The Rite of Christian Initiation of Adults (RCIA) and the restoration of the adult catechumenate has been one of the greatest fruits of the Second Vatican Council. In the RCIA the Church recognizes that the ordinary way people enter into full communion with the Church is as adults — just as they did in the early years of the Church. This full communion is best symbolized in the partaking of the Body and Blood of Christ, the culmination of the process and the only Sacrament of Initiation that is repeatable.

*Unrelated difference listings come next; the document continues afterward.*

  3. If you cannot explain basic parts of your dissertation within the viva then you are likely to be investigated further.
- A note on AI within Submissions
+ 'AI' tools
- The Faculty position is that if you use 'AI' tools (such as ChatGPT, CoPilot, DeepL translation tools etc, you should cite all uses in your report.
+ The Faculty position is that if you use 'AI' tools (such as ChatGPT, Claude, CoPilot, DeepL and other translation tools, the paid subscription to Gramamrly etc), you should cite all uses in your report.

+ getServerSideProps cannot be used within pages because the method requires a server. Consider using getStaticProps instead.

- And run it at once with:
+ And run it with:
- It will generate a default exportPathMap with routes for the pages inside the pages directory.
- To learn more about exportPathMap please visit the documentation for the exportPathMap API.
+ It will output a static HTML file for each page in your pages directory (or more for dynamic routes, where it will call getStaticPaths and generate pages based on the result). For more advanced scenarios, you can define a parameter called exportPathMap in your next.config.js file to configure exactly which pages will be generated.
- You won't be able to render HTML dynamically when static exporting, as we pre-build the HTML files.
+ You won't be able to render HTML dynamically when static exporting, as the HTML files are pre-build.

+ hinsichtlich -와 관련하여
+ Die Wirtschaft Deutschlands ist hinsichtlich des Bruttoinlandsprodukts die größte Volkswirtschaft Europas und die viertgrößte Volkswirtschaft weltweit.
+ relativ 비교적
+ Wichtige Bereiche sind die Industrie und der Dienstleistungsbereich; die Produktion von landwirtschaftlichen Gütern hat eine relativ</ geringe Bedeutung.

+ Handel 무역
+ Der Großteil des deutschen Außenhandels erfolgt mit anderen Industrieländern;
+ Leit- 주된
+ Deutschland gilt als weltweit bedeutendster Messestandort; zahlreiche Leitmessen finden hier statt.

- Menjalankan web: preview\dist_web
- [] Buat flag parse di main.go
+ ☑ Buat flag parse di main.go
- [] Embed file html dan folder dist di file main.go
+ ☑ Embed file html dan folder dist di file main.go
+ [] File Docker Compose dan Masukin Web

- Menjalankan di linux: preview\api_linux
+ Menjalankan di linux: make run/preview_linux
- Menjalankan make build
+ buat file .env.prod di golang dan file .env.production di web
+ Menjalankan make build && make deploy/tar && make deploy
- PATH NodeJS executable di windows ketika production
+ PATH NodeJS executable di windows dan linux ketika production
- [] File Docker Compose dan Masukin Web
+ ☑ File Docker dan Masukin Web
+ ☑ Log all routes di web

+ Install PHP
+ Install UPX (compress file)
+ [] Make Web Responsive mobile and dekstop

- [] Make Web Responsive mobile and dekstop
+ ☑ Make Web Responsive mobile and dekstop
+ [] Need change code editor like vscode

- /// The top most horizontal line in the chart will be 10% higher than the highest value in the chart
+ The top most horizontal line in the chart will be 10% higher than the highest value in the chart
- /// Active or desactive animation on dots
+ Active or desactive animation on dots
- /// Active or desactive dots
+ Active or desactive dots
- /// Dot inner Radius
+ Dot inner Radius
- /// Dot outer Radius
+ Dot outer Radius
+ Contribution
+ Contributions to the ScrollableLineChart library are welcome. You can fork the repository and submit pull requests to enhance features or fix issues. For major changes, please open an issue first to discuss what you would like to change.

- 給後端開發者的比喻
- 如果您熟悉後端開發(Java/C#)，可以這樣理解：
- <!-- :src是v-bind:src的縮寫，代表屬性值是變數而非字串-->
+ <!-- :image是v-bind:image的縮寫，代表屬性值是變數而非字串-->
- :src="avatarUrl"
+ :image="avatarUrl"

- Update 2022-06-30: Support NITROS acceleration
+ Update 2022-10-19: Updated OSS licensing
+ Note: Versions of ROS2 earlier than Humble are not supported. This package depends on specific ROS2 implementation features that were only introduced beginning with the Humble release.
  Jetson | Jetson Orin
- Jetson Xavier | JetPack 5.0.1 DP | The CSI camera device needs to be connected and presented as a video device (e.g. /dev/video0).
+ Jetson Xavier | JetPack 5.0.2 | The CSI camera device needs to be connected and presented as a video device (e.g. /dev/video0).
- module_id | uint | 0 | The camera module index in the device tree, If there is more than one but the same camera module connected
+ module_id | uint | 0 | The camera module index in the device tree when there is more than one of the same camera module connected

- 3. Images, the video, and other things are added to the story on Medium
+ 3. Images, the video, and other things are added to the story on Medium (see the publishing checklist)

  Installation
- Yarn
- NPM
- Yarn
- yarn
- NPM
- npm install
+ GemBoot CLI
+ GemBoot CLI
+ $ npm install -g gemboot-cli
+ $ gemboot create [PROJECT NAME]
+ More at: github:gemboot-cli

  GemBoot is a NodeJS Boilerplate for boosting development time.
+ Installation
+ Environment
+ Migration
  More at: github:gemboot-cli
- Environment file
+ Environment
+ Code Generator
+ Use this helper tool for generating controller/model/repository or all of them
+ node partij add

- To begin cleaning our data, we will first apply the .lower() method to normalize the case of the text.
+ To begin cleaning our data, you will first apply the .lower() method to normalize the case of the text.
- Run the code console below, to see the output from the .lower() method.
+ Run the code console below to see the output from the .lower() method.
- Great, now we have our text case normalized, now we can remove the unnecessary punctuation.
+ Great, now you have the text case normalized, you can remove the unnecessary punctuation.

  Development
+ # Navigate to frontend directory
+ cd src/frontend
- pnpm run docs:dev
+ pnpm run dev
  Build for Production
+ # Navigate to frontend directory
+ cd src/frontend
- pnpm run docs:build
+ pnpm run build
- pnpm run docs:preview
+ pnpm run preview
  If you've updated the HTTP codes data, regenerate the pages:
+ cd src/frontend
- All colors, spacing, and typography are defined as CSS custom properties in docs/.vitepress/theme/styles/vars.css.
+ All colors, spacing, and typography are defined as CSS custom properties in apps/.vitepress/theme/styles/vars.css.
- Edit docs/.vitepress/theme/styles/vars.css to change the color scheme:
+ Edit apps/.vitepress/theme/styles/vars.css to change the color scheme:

The National Directory for Catechesis (NDC) goes so far as to declare that “The baptismal catechumenate is the source of inspiration for all catechesis.” (p. 115; emphasis mine) The Church recognizes the great wisdom inherent in the catechumenal process. Yet we ignore that wisdom when we alter the order of the Sacraments of Initiation for Catholic children baptized as infants.
Funny thing is, were these same children to approach the Church for the full range of initiation after turning seven, they would be required to go through the RCIA (in an age appropriate manner, of course) and receive Baptism, Confirmation, and Eucharist at the Easter Vigil.
(Yes, I know this proscription is not universally observed in parishes. No, there is no such thing as the RCIC. Yes, these are pet peeves of mine.)
I think part of the reason we do ignore the inspiration of the RCIA is that we don’t trust the Church’s insistence on sacramental mystagogy as a vital and necessary part of catechesis. We get so caught up in making sure that kids are “ready” for the sacraments that we ignore the call to help them reflect on the experience and meaning of the ritual after the fact.
Imagine a religious education program where children are confirmed and receive the Eucharist in 2nd or 3rd grade and then have the next 5-9 years to unpack what they have been initiated into! Would children still anticipate “graduating” from religious education without Confirmation on the horizon? As fully initiated members would they (prompted by the Holy Spirit) be more likely to participate in the life of the parish? Would they be more inclined to view faith formation not as something leading up to a sacramental end, but a life-long pursuit?
I don’t know the answers to those questions, but I’d sure like to find out.
So those are my three reasons for making such an unusual request of my pastor. I don’t expect an answer until this fall, but I will be sure to let you know when an answer is forthcoming. And thanks to everyone who has added their comments to this conversation — your thoughts are appreciated!